Am Rande eines intensiv bewirtschafteten Feldes in Südbaden steht eine Haselnussplantage. Sie bringt keinen finanziellen Gewinn, bietet aber Zuflucht für viele Wildtiere, die oft vor den lauten Landmaschinen zurückweichen müssen, und ist eine wichtige Nahrungsquelle für beispielsweise Eichhörnchen, die dort ihren Wintervorrat zusammensammeln und verstecken. Eine Landwirtschaftsfläche für Wildtiere – ist das nicht ein Widerspruch?
Pionier des Ökosystems
Die Haselnuss dient uns Menschen als guter Snack und Energie- und Eiweißlieferant. Der Haselnussstrauch ist eine sogenannte Pionierpflanze und hat somit eine wichtige ökologische Funktion. Als eine solche Pflanze, wächst sie in Gebieten, in denen noch nicht viele weitere Pflanzenarten Wurzeln geschlagen haben. Sie erschließt damit einen neuen Lebensraum und ist ein Wegbereiter für anspruchsvollere Gewächse. Als Pionierpflanze ist der Haselnussstrauch nicht wählerisch was z.B. einen guten nährstoffreichen Boden angeht. Durch ihn werden dem Boden wieder mehr Nährstoffe zugefügt. Nach einer gewissen Zeit wird dann die Pionierpflanze durch weitere Pflanzenarten verdrängt, die nach und nach in demaufbereiteten Boden Wurzeln schlagen.
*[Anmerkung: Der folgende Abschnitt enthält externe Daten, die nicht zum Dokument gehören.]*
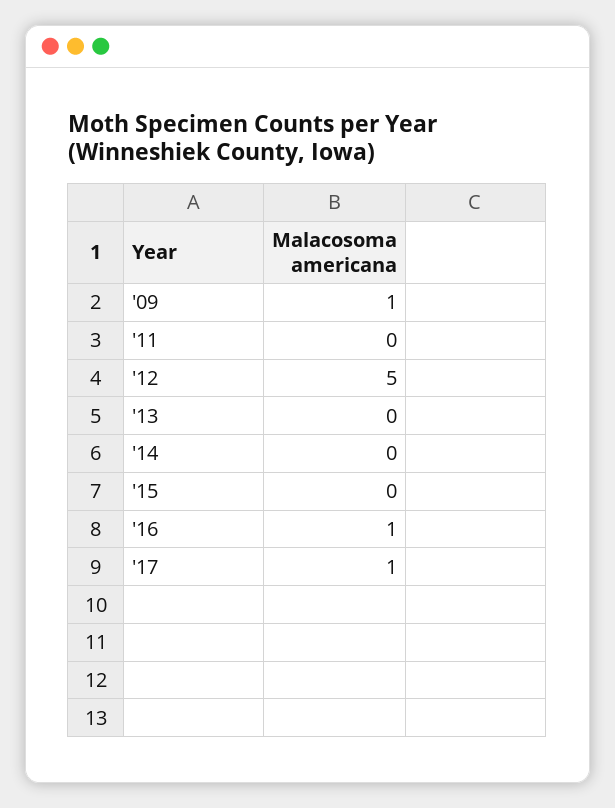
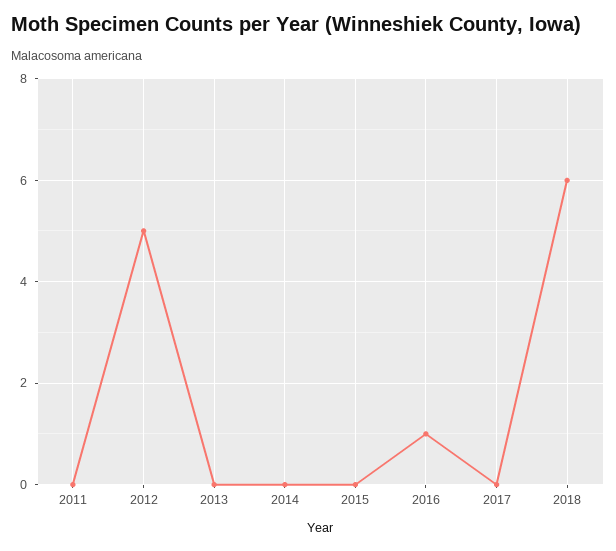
'09: 1 -> none
'17: 1 -> 0
2018: none -> 6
Seit 1999 steht diese Haselnussplantage nun auf dem Baumert Hof. Vor ihr war dort eine eher feuchte Wiese, die schwer bewirtschaftet werden konnte. Man konnte im Endeffekt Heu davon ernten. Das Ziel der Haselnussplantage war anfangs, die Nüsse zu ernten und damit Geld zu verdienen. Allerdings stellte sich bald heraus, dass der Ertrag nicht so regelmäßig und gut ausfiel, wie anfangs gedacht. Die Haselnüsse werden mittlerweile nicht mehr geerntet. Aber Familie Baumert entschied sich trotzdem, die Plantage stehen zu lassen, da sie einen Schutzraum und einen Mehrwert für das kleinräumige Ökosystem dort bietet. Ein Grundsatz, nach dem die Familie Baumert arbeitet, ist, in den Worten unserer Forschungspartnerin Veronika Larranaga-Schneider: „So nachhaltig wie möglich und alles [Dünger/Pflanzenschutzmittel, Anm. d. Verf.] nur so viel wie nötig“1. Mit diesem Grundsatz versuchen sie nicht ‚gegen‘ die Natur zu arbeiten, sondern überall, wo sie können, der Natur etwas zurückzugeben. Hier bedeutet dies explizit die Haselnusssträucher als Rückzugsort und Nahrungsquelle für Tiere zu erhalten, auch wenn sie daraus keinen wirtschaftlichen Profit ziehen.
Zufluchtsort für Tiere
Den ‚Profit‘ machen in dem Fall andere: Eichhörnchen ‚gewinnen‘ hier Futter, Wildtiere Ruhe und Schutz „und Bienen im Januar ersten Pollen“2, wie Veronika Larranaga-Schneider im Gespräch betont. Ihr Familienbetrieb kooperiert mit Imker:innen, die ihre Bienenvölker über den Winter und in den Anfängen des Frühjahrs zwischen den Sträuchern leben lassen. Die Haselnuss ist eine der ersten Pflanzen im Frühjahr, die anfängt zu blühen und bietet dadurch eine optimale Nahrungsquelle für die Bienen nach deren Winterschlaf.
Die Familie Baumert versucht der Artenvielfalt und dem Ökosystem etwas zurückzugeben, indem sie die Haselnussplantage gerade so gut wie nichtbewirtschaftet. Es ist eine Fläche, mit der sie kein Geld verdient, mit der sie aber einen Beitrag zur Erhaltung der Artenvielfalt leistet.
1 Interview mit Veronika Larranaga-Schneider vom 07.11.2022.
2 Interview mit Veronika Larranaga-Schneider vom 07.11.2022.